| Task item |
Wherever the string "Ensemble" shows up in the material below, copy that line.

| Source records |
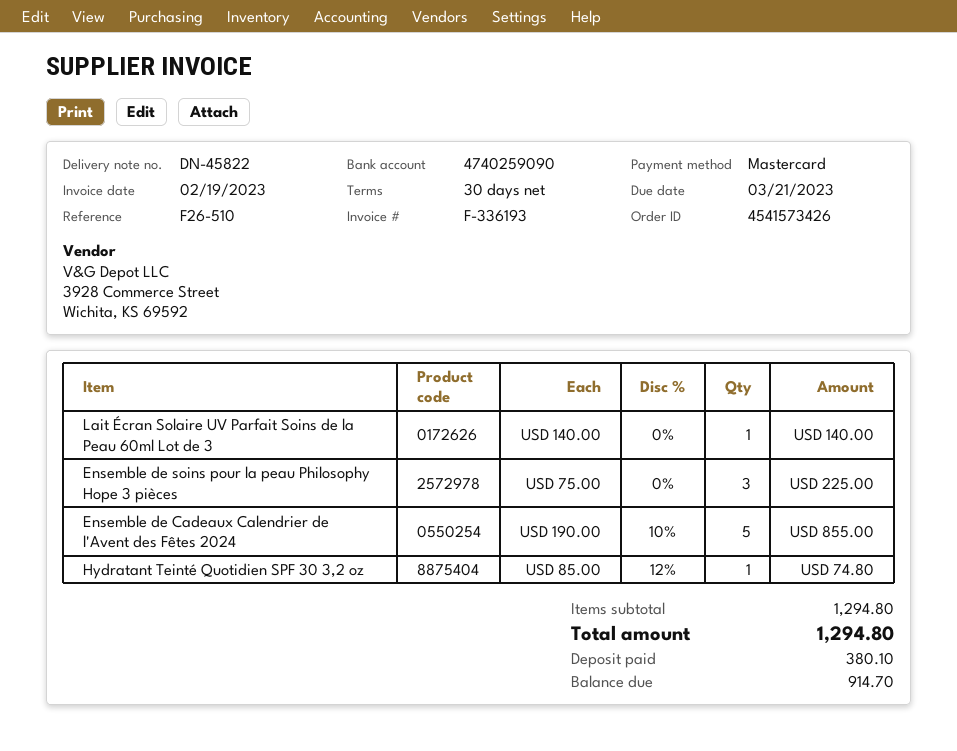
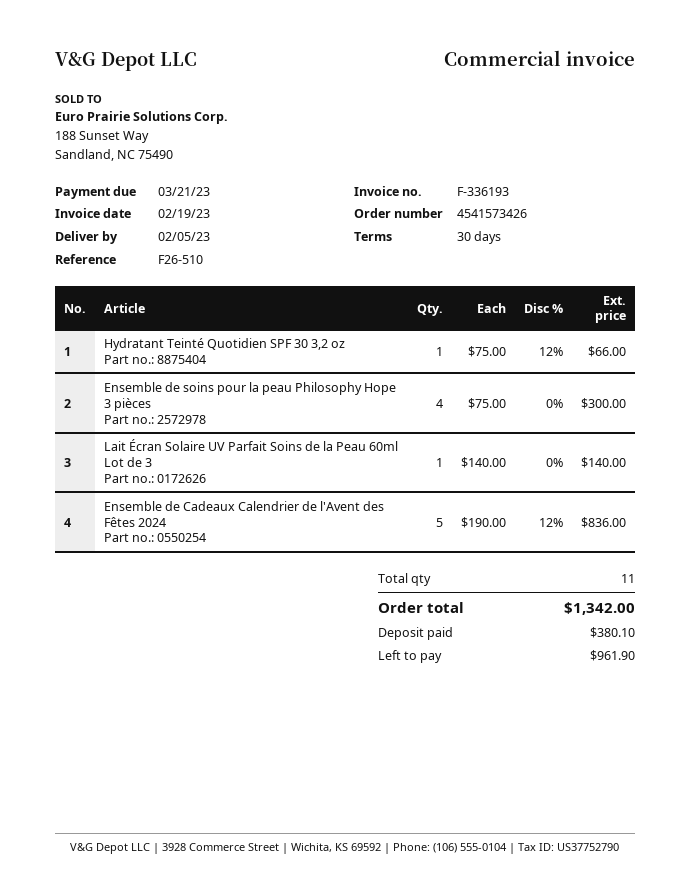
Ensemble de soins pour la peau Philosophy Hope 3 pièces: 3 x 75.00 = 225.00 -> 4 x 75.00 = 300.00
Ensemble de Cadeaux Calendrier de l'Avent des Fêtes 2024: 5 x 190.00 - 10% = 855.00 -> 5 x 190.00 - 12% = 836.00
Hydratant Teinté Quotidien SPF 30 3,2 oz: 1 x 85.00 - 12% = 74.80 -> 1 x 75.00 - 12% = 66.00
total: 1294.80 -> 1342.00
balance: 914.70 -> 961.90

| Result |
Ensemble de soins pour la peau Philosophy Hope 3 pièces: 3 x 75.00 = 225.00 -> 4 x 75.00 = 300.00
Ensemble de Cadeaux Calendrier de l'Avent des Fêtes 2024: 5 x 190.00 - 10% = 855.00 -> 5 x 190.00 - 12% = 836.00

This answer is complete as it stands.